Sie würde bestimmt mal eine wundervolle Mutter abgeben.
“Es ist gut, dass Milan und sie so gut klarkommen. Es macht ihm die Trennung von Mario leichter”, teilte mir Marcel seinen Gedanken mit.
“Ja, vielleicht. Trotzdem würde ich Mario gerne mal wieder mit ihm besuchen gehen”, seufzte ich.
“Dann tu es einfach. Überrasch Mario”, schlug Marcel vor.
“Keine Ahnung. Ich denke ich werde erstmal abwarten, was beim Arzt heute-”, unterbrach ich mich, als ich den eingehenden Anruf auf Skype sah. Schnell nahm ich ihn an und Mario erschien auf meinem Bildschirm.
“Hey Sunny”, begrüßte ich ihn vorsichtig, denn er sah ziemlich fertig aus.
“Hey”, begrüßte er mich matt.
“Was ist los? Geht es euch nicht gut?”, fragte ich besorgt und erntete ein trockenes Lachen.
“Wie man es sehen will. Es wird ein Mädchen”, verkündete er mir.
“Das ist doch schön. Eine kleine Prinzessin und Milan kann großer Bruder sein”, freute ich mich ehrlich auf unser Mädchen.
“Wenn du meinst”, bekam ich teilnahmslos von Mario zurück.
“Okay, was ist los”, stellte ich ihn zur Rede.
“Ich bin ein Mann okay? Ich hab zu wenig weibliche Hormone!”, knallte er mir an den Kopf, aber ich verstand nicht ganz, worauf das hinauslaufen sollte.
“Und das heißt?”, fragte ich deshalb nach, auch wenn ich mir dabei reichlich blöd vorkam.
“Ich brauche Hormonspritzen, damit sie sich normal entwickeln kann”, erklärte er mir abwesend.
“Oh…”, flüsterte ich und konnte Marios mangelnde Freude verstehen. Bei der Aussicht wäre auch mir ein Junge lieber gewesen, aber daran konnten wir nichts ändern.
“Ich wollte es dir nur sagen, dass du dich nicht wunderst, wenn ich mich in nächster Zeit verändere”, sagte er und legte dann einfach auf. Bei Marcel und mir herrschte Schweigen.
“Ich werde für ihn da sein”, sagte ich irgendwann in die Stille.

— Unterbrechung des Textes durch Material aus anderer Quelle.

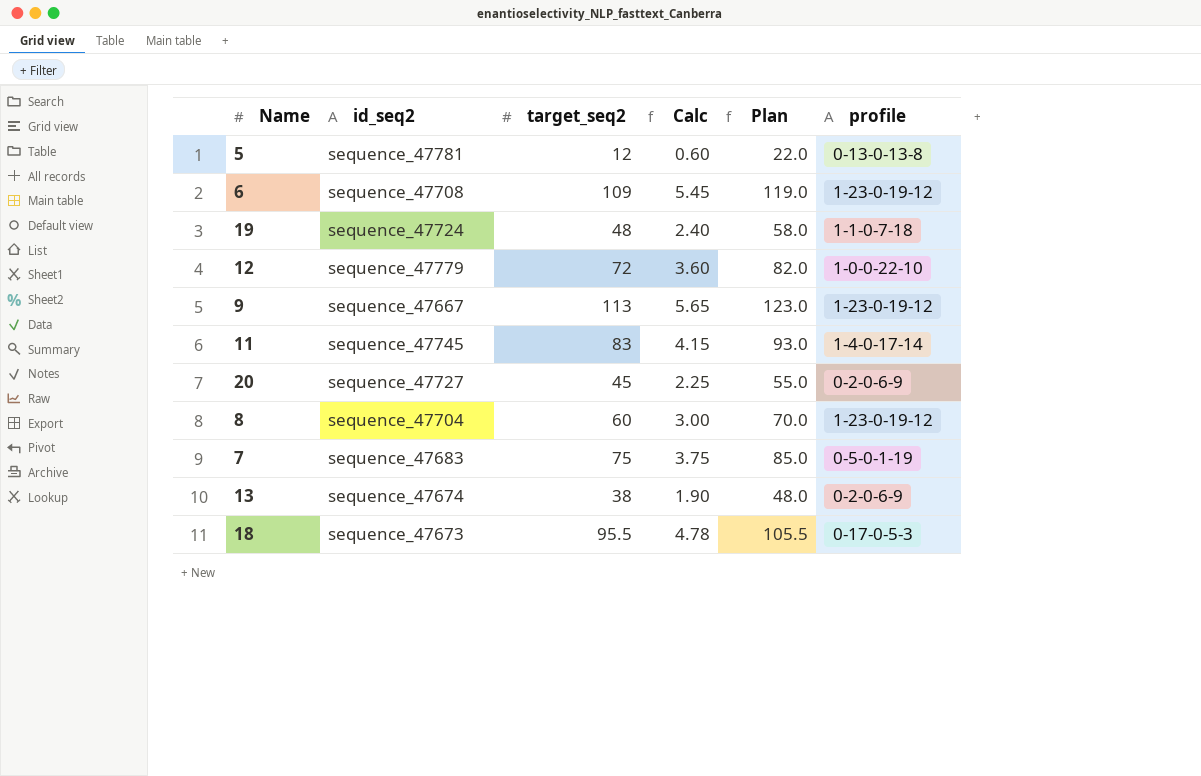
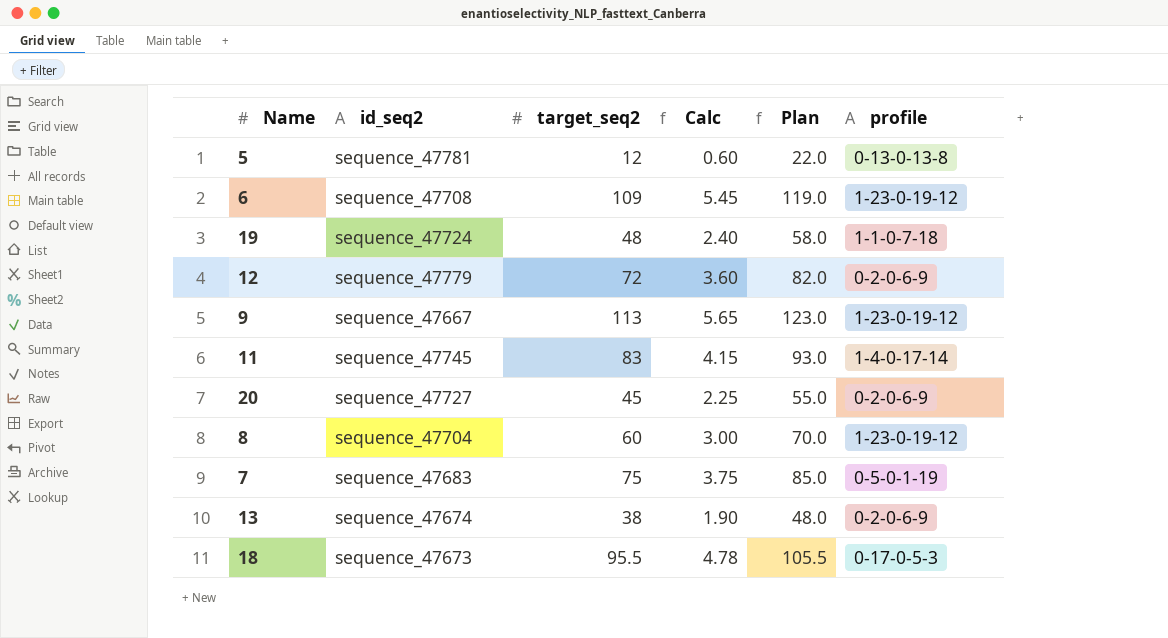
12 | profile: 1-0-0-22-10 -> 0-2-0-6-9

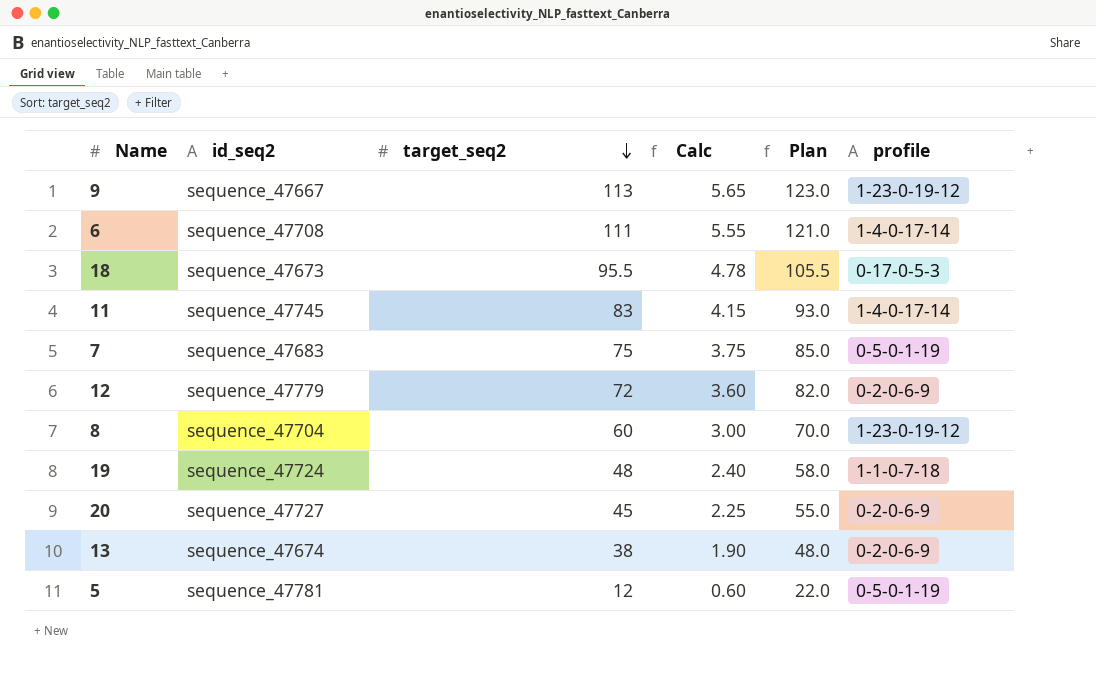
row order: none -> target_seq2 descending
6 | target_seq2: 109 -> 111
6 | Calc: 5.45 -> 5.55
6 | Plan: 119.0 -> 121.0
6 | profile: 1-23-0-19-12 -> 1-4-0-17-14
5 | profile: 0-13-0-13-8 -> 0-5-0-1-19

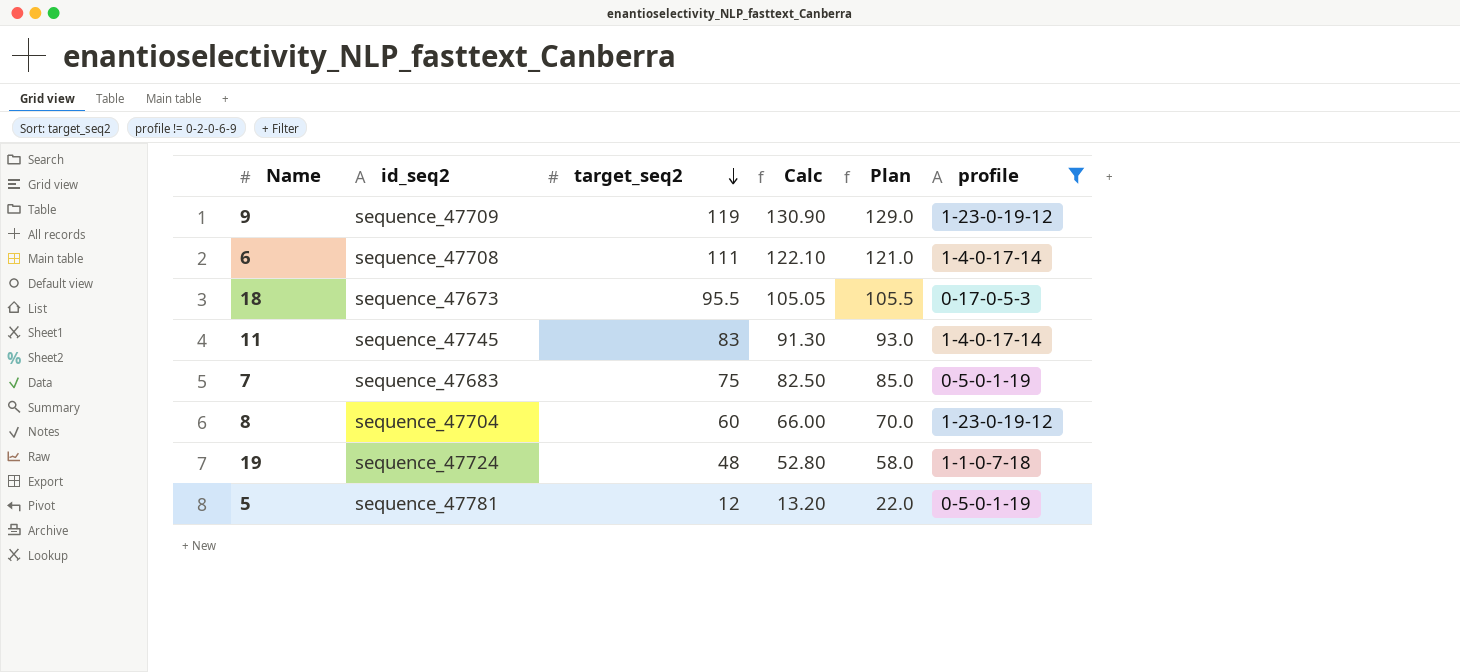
filter: none -> profile != 0-2-0-6-9
column Calc | formula: [target_seq2] * 0.05 -> [target_seq2] * 1.1
9 | id_seq2: sequence_47667 -> sequence_47709
9 | target_seq2: 113 -> 119
9 | Plan: 123.0 -> 129.0

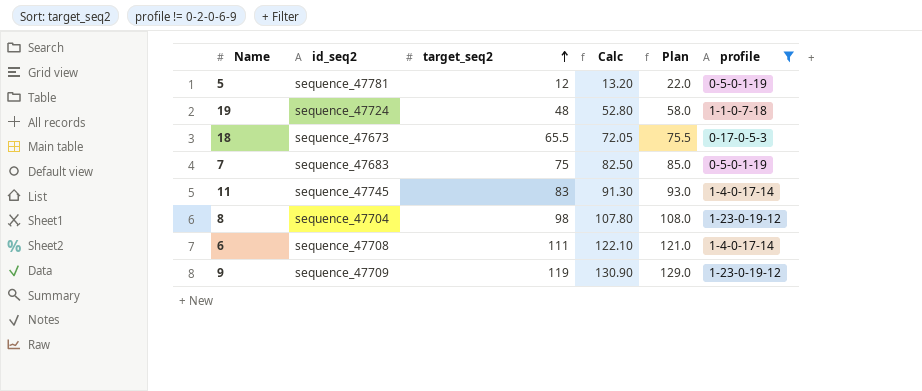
row order: target_seq2 descending -> target_seq2 ascending
18 | target_seq2: 95.5 -> 65.5
18 | Calc: 105.05 -> 72.05
18 | Plan: 105.5 -> 75.5
8 | target_seq2: 60 -> 98
8 | Calc: 66.00 -> 107.80
8 | Plan: 70.0 -> 108.0

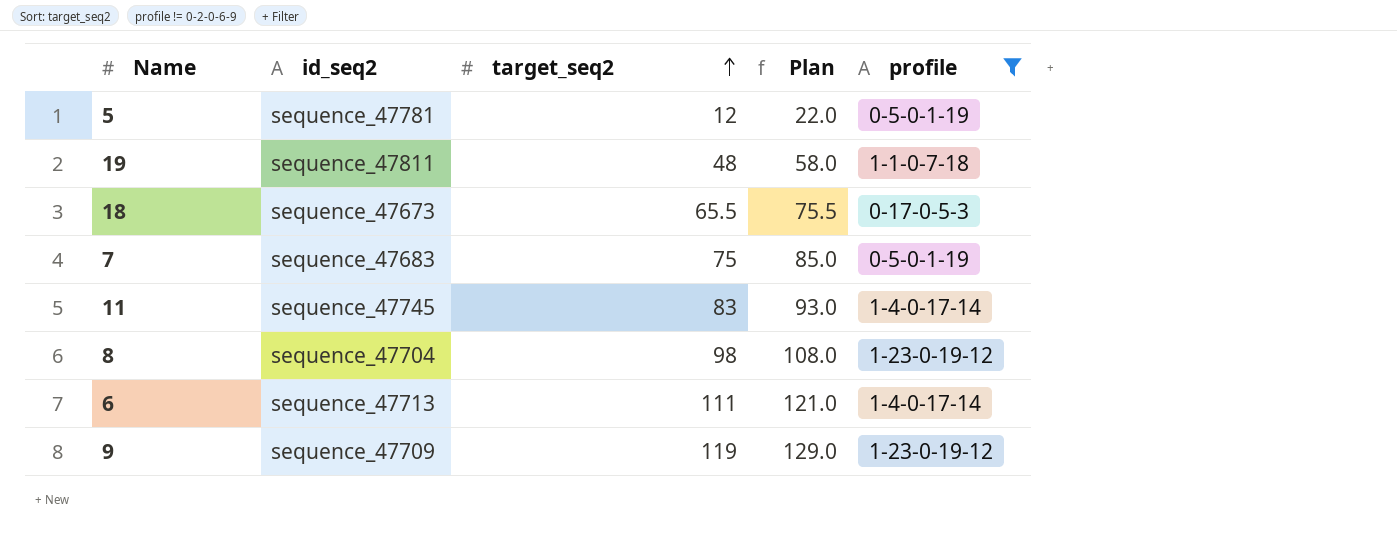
column Calc | formula: [target_seq2] * 1.1 -> none
19 | id_seq2: sequence_47724 -> sequence_47811
6 | id_seq2: sequence_47708 -> sequence_47713

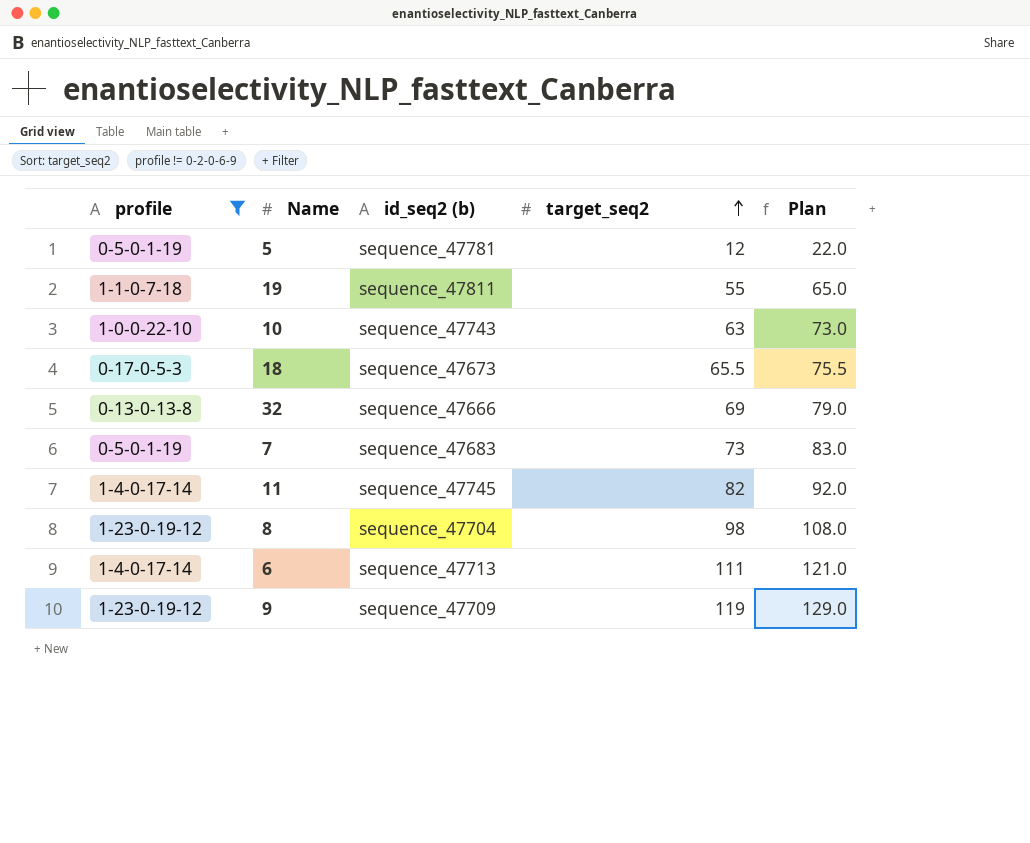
column profile | position: 5 -> 1
column name: id_seq2 -> id_seq2 (b)
19 | target_seq2: 48 -> 55
19 | Plan: 58.0 -> 65.0
row 10: none -> 1-0-0-22-10 | sequence_47743 | 63 | 73.0
row 32: none -> 0-13-0-13-8 | sequence_47666 | 69 | 79.0
7 | target_seq2: 75 -> 73
7 | Plan: 85.0 -> 83.0
11 | target_seq2: 83 -> 82
11 | Plan: 93.0 -> 92.0

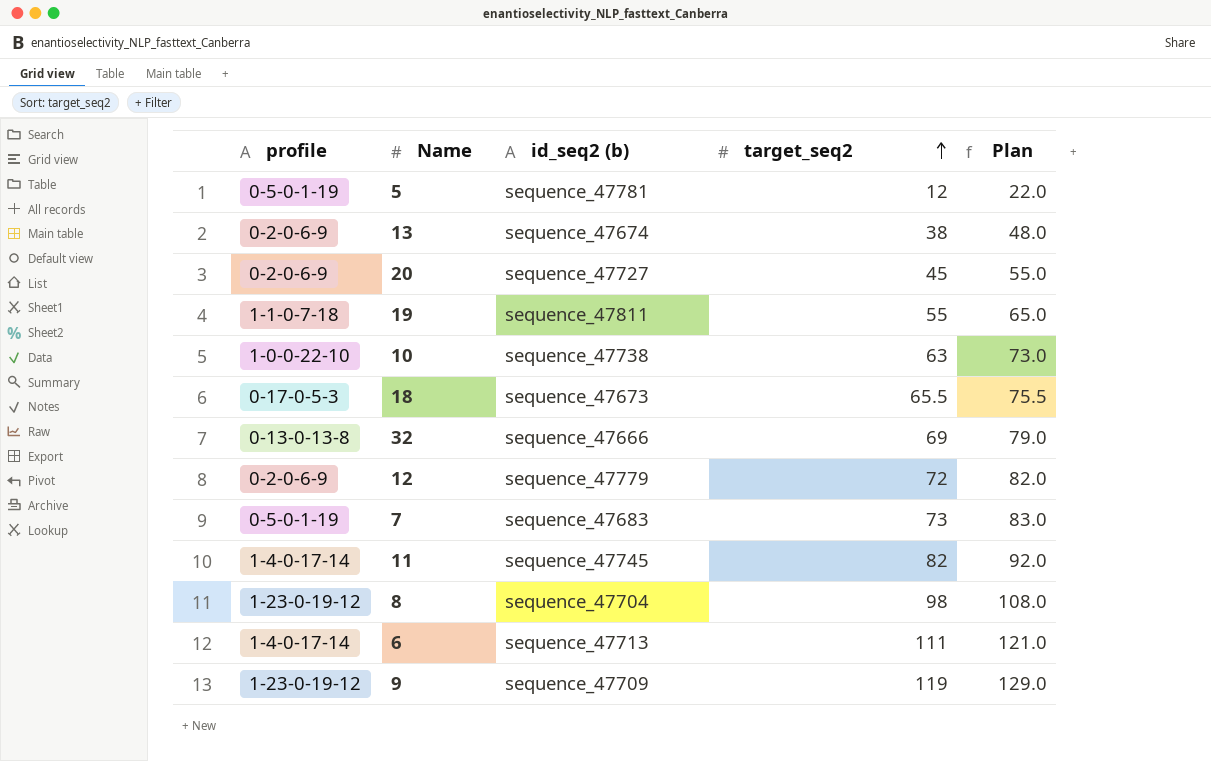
filter: profile != 0-2-0-6-9 -> none
10 | id_seq2 (b): sequence_47743 -> sequence_47738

“Ja, das wirst du und Scarlett und ich kümmern uns hier um das Kinderzimmer. Wenn Mario und die Kleine wieder hier bei dir sind, soll alles perfekt für sie sein”, stellte Marcel klar und ich lächelte meinen besten Freund mehr als dankbar an.

Auch wenn es gerade noch nicht so aussah, aber wir würden das gemeinsam schon schaffen. Mario und ich. Und ich würde um ihn und meine Familie kämpfen. Mit Marcel und Scarlett an meiner Seite.